Problem to work on:
Copy out each record that follows exactly, and omit any picture you find.

Provided material:
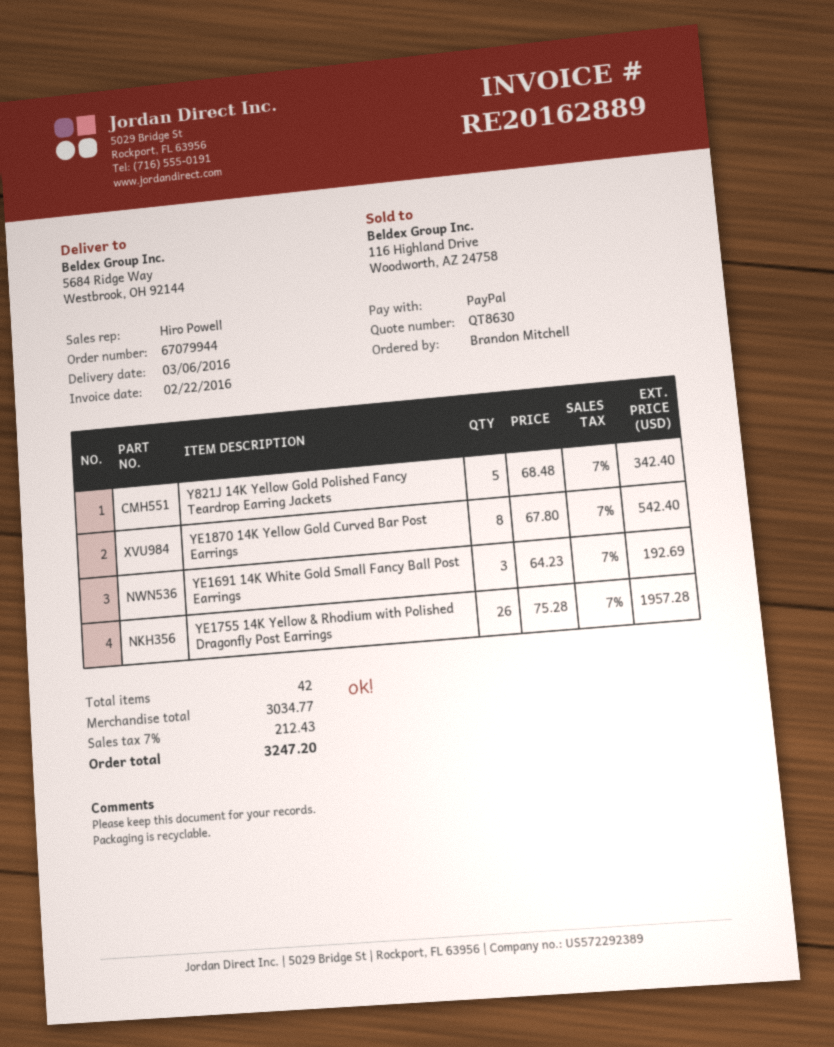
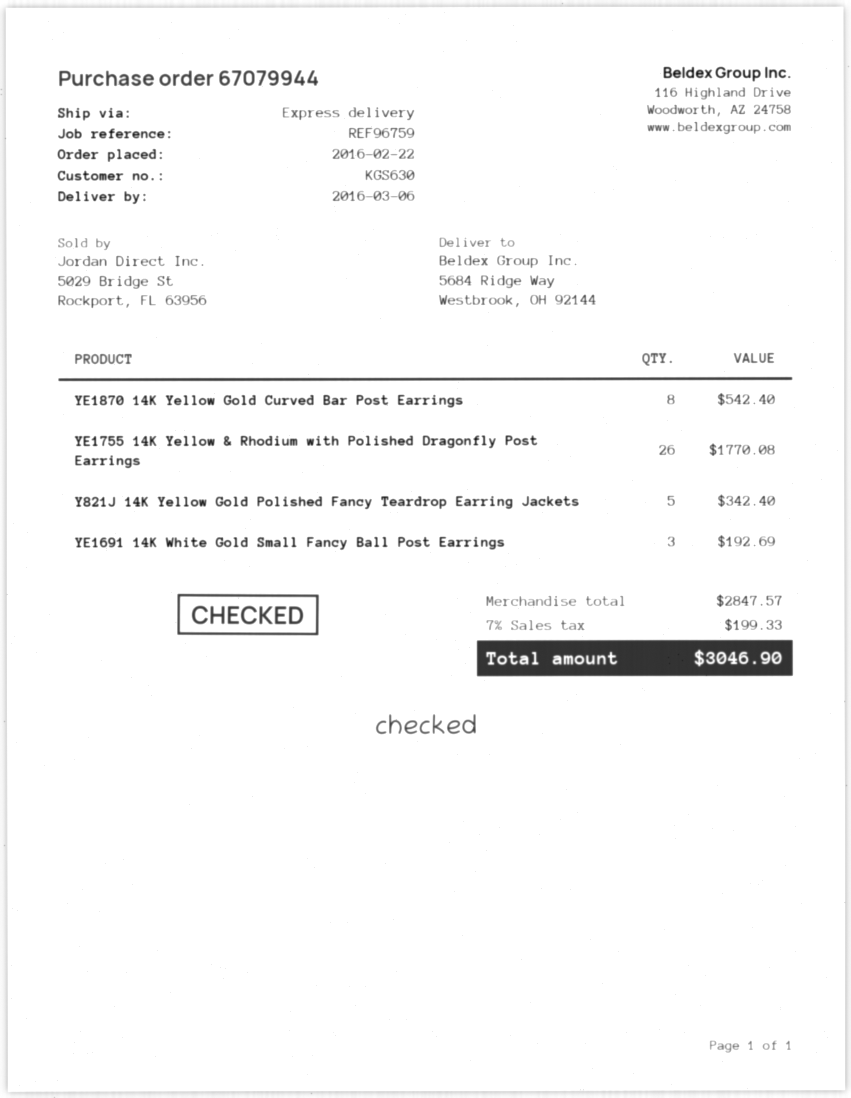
YE1755 14K Yellow & Rhodium with Polished Dragonfly Post Earrings: 26 for 1957.28 -> 26 for 1770.08
subtotal: 3034.77 -> 2847.57
tax: 7% = 212.43 -> 7% = 199.33
total: 3247.20 -> 3046.90

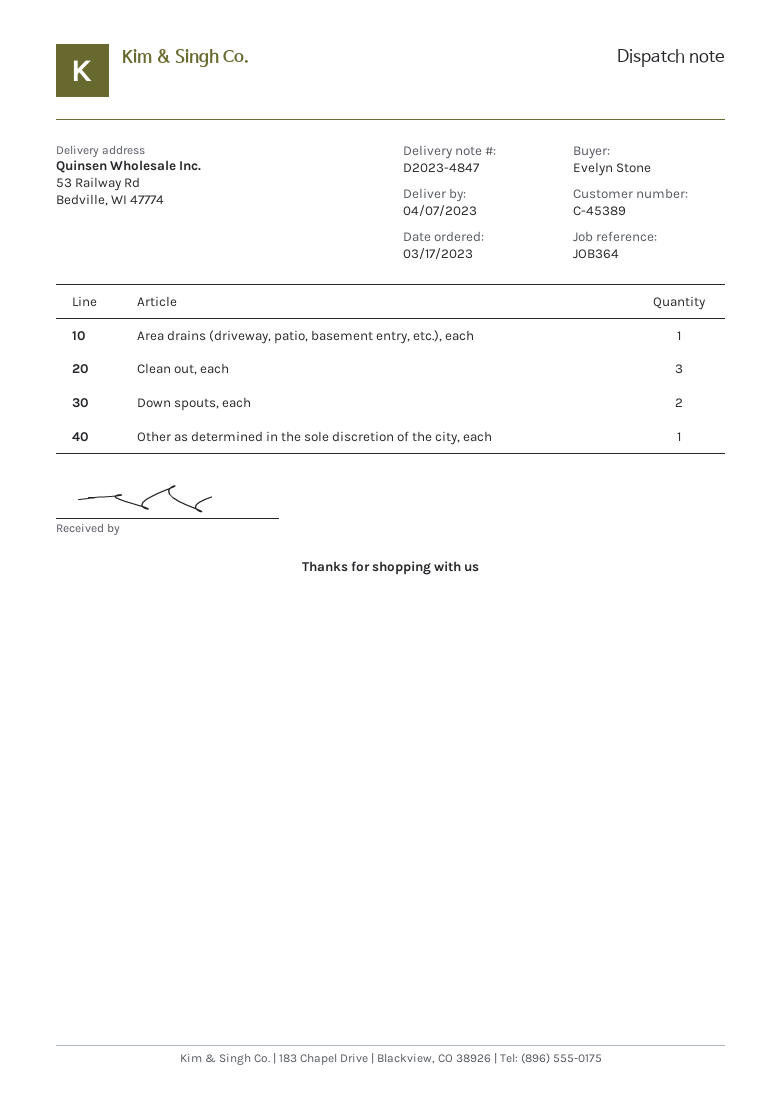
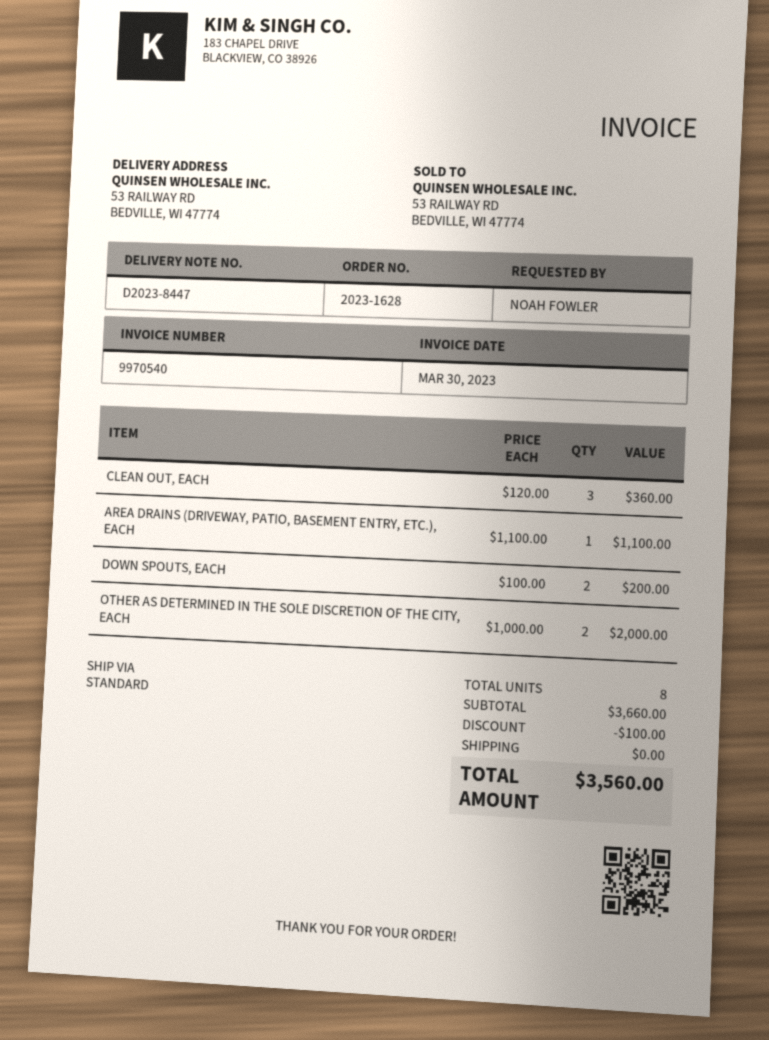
delivery note number: D2023-4847 -> D2023-8447
ordered by: Evelyn Stone -> NOAH FOWLER
Other as determined in the sole discretion of the city, each: 1 -> 2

Solution to this task:
YE1755 14K Yellow & Rhodium with Polished Dragonfly Post Earrings: 26 for 1957.28 -> 26 for 1770.08
subtotal: 3034.77 -> 2847.57
tax: 7% = 212.43 -> 7% = 199.33
total: 3247.20 -> 3046.90

delivery note number: D2023-4847 -> D2023-8447
ordered by: Evelyn Stone -> NOAH FOWLER
Other as determined in the sole discretion of the city, each: 1 -> 2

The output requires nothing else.